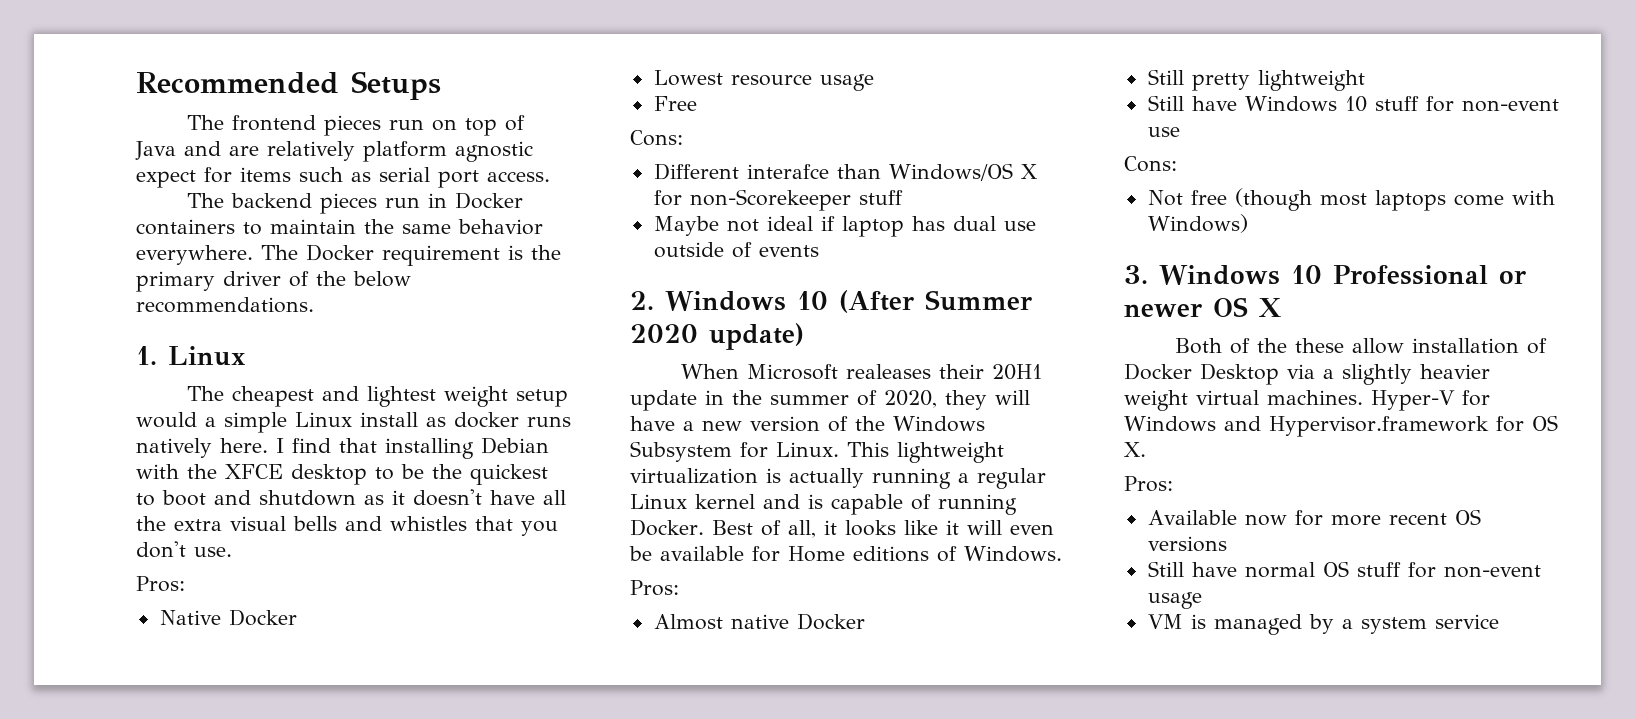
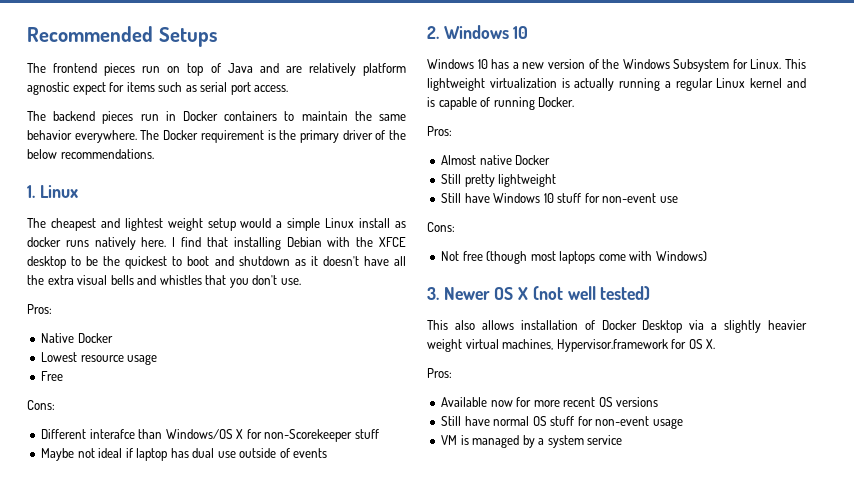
- 2. Windows 10 (After Summer 2020 update)
- When Microsoft realeases their 20H1 update in the summer of 2020, they will have a new version of the Windows Subsystem for Linux.
+ 2. Windows 10
+ Windows 10 has a new version of the Windows Subsystem for Linux.
- Best of all, it looks like it will even be available for Home editions of Windows.
- 3. Windows 10 Professional or newer OS X
- Both of the these allow installation of Docker Desktop via a slightly heavier weight virtual machines. Hyper-V for Windows and Hypervisor.framework for OS X.
+ 3. Newer OS X (not well tested)
+ This also allows installation of Docker Desktop via a slightly heavier weight virtual machines, Hypervisor.framework for OS X.

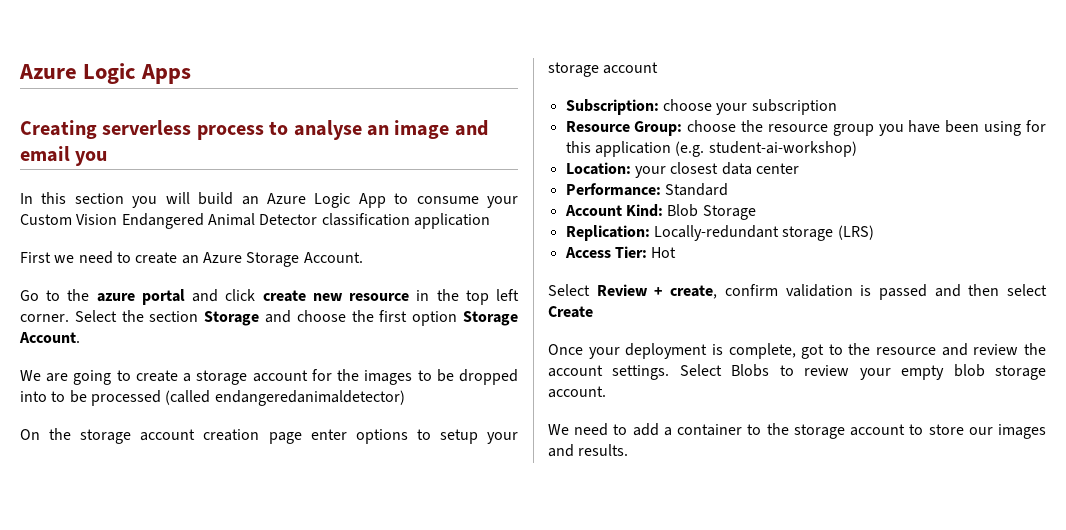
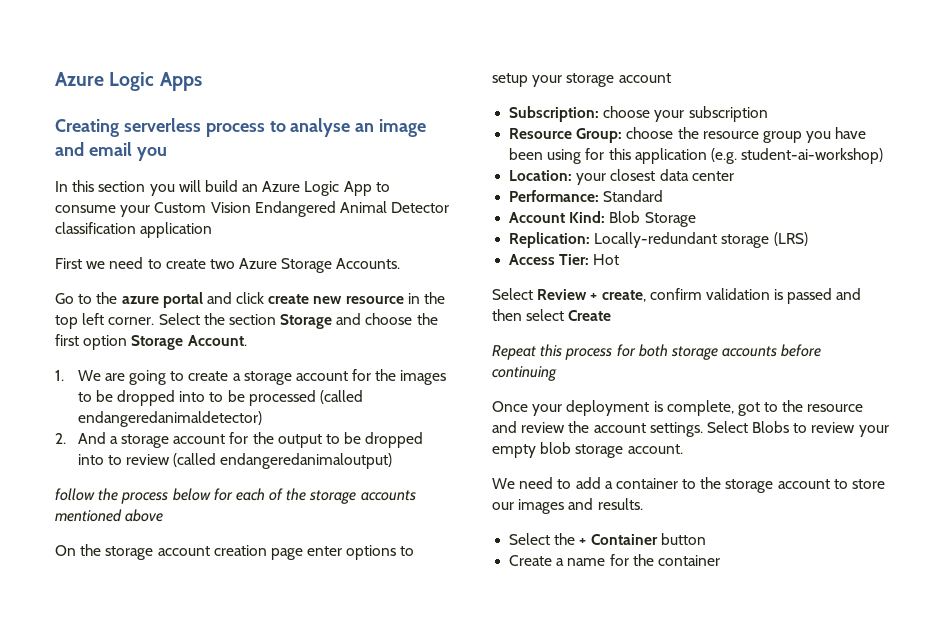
- First we need to create an Azure Storage Account.
+ First we need to create two Azure Storage Accounts.
- We are going to create a storage account for the images to be dropped into to be processed (called endangeredanimaldetector)
+ 1. We are going to create a storage account for the images to be dropped into to be processed (called endangeredanimaldetector)
+ 2. And a storage account for the output to be dropped into to review (called endangeredanimaloutput)
+ follow the process below for each of the storage accounts mentioned above
+ Repeat this process for both storage accounts before continuing
+ Select the + Container button
+ Create a name for the container

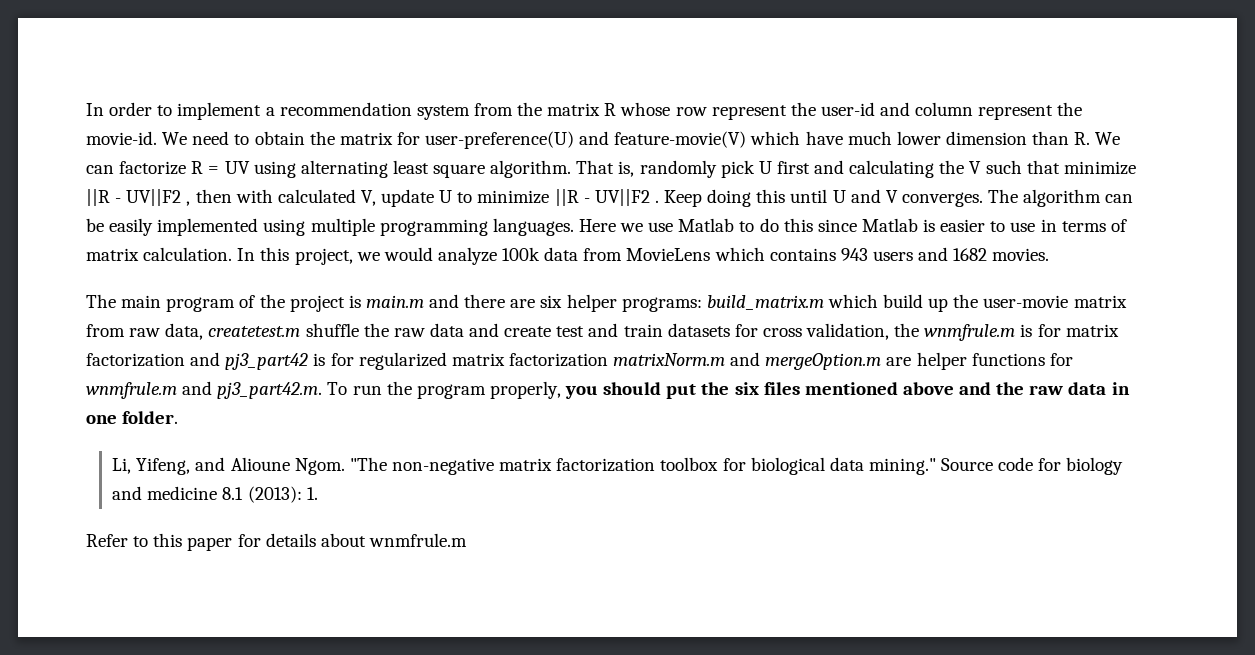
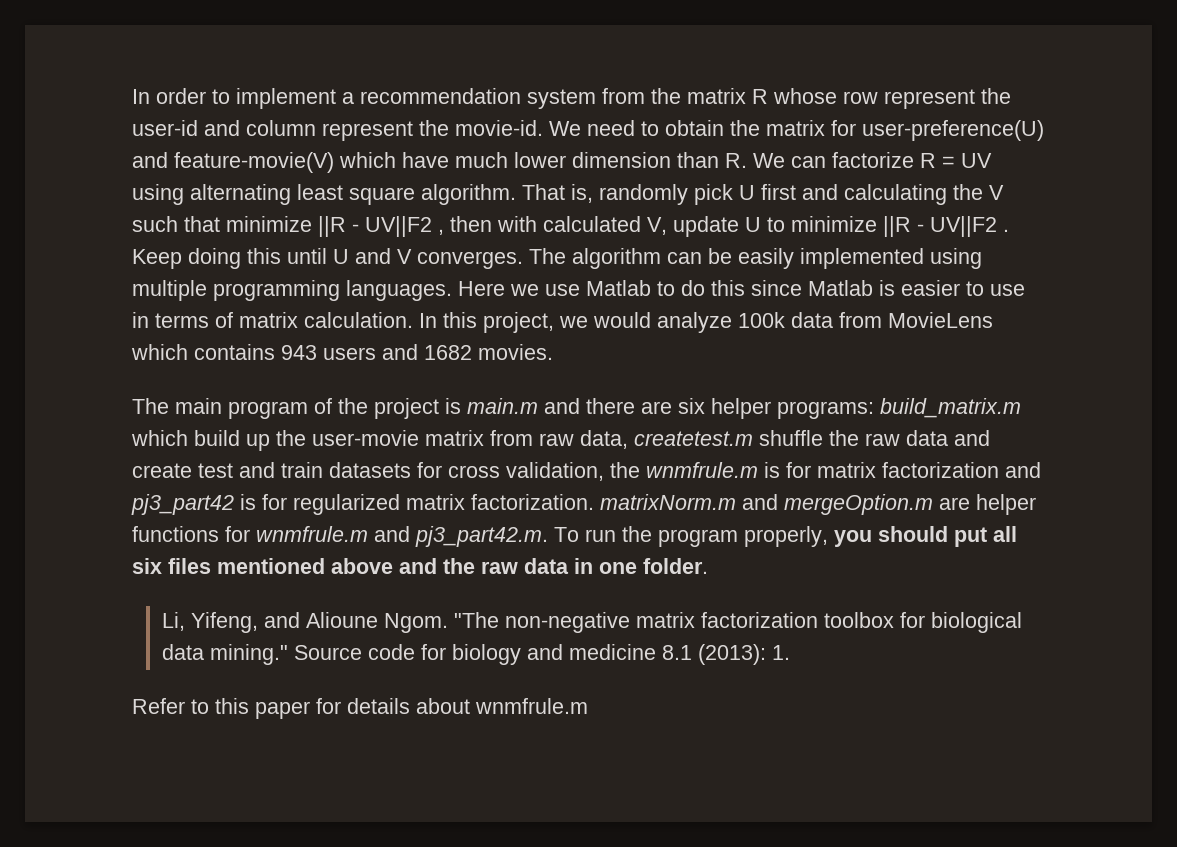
- build_matrix.m which build up the user-movie matrix from raw data, createtest.m shuffle the raw data and create test and train datasets for cross validation, the wnmfrule.m is for matrix factorization and pj3_part42 is for regularized matrix factorization matrixNorm.m and mergeOption.m are helper functions for wnmfrule.m and pj3_part42.m. To run the program properly, you should put the six files mentioned above and the raw data in one folder.
+ build_matrix.m which build up the user-movie matrix from raw data, createtest.m shuffle the raw data and create test and train datasets for cross validation, the wnmfrule.m is for matrix factorization and pj3_part42 is for regularized matrix factorization. matrixNorm.m and mergeOption.m are helper functions for wnmfrule.m and pj3_part42.m. To run the program properly, you should put all six files mentioned above and the raw data in one folder.

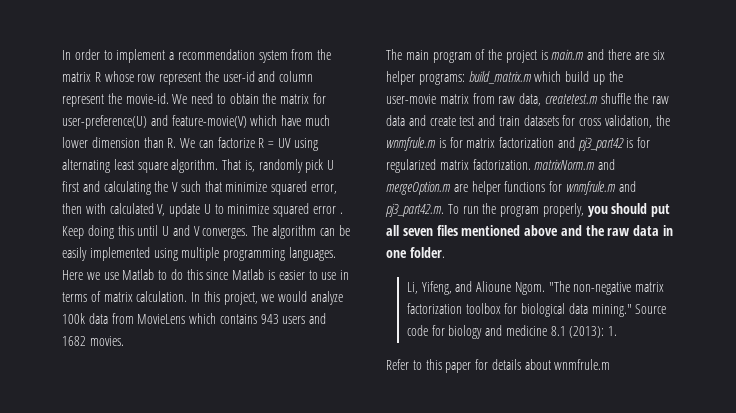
- That is, randomly pick U first and calculating the V such that minimize ||R - UV||F2 , then with calculated V, update U to minimize ||R - UV||F2 .
+ That is, randomly pick U first and calculating the V such that minimize squared error, then with calculated V, update U to minimize squared error .
- build_matrix.m which build up the user-movie matrix from raw data, createtest.m shuffle the raw data and create test and train datasets for cross validation, the wnmfrule.m is for matrix factorization and pj3_part42 is for regularized matrix factorization. matrixNorm.m and mergeOption.m are helper functions for wnmfrule.m and pj3_part42.m. To run the program properly, you should put all six files mentioned above and the raw data in one folder.
+ build_matrix.m which build up the user-movie matrix from raw data, createtest.m shuffle the raw data and create test and train datasets for cross validation, the wnmfrule.m is for matrix factorization and pj3_part42 is for regularized matrix factorization. matrixNorm.m and mergeOption.m are helper functions for wnmfrule.m and pj3_part42.m. To run the program properly, you should put all seven files mentioned above and the raw data in one folder.

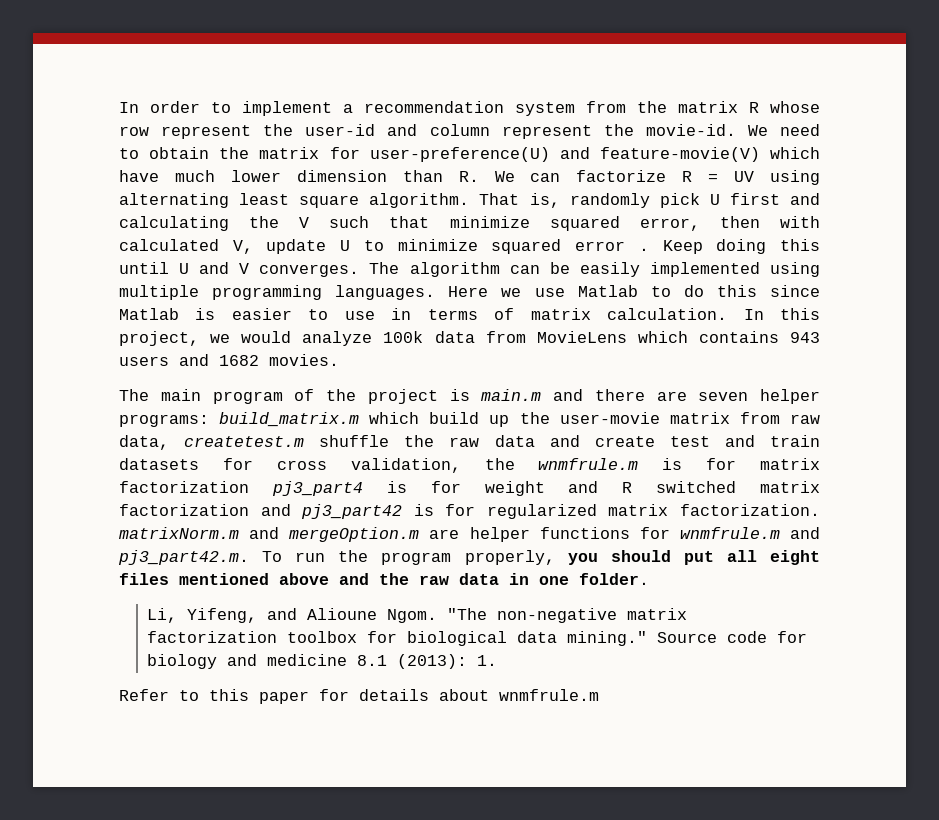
- The main program of the project is main.m and there are six helper programs:
+ The main program of the project is main.m and there are seven helper programs:
- build_matrix.m which build up the user-movie matrix from raw data, createtest.m shuffle the raw data and create test and train datasets for cross validation, the wnmfrule.m is for matrix factorization and pj3_part42 is for regularized matrix factorization. matrixNorm.m and mergeOption.m are helper functions for wnmfrule.m and pj3_part42.m. To run the program properly, you should put all seven files mentioned above and the raw data in one folder.
+ build_matrix.m which build up the user-movie matrix from raw data, createtest.m shuffle the raw data and create test and train datasets for cross validation, the wnmfrule.m is for matrix factorization pj3_part4 is for weight and R switched matrix factorization and pj3_part42 is for regularized matrix factorization. matrixNorm.m and mergeOption.m are helper functions for wnmfrule.m and pj3_part42.m. To run the program properly, you should put all eight files mentioned above and the raw data in one folder.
§ §
[Work item]
Determine how many lines of the listing contain the string "installation", and give only the number.

[Exercise solution]
2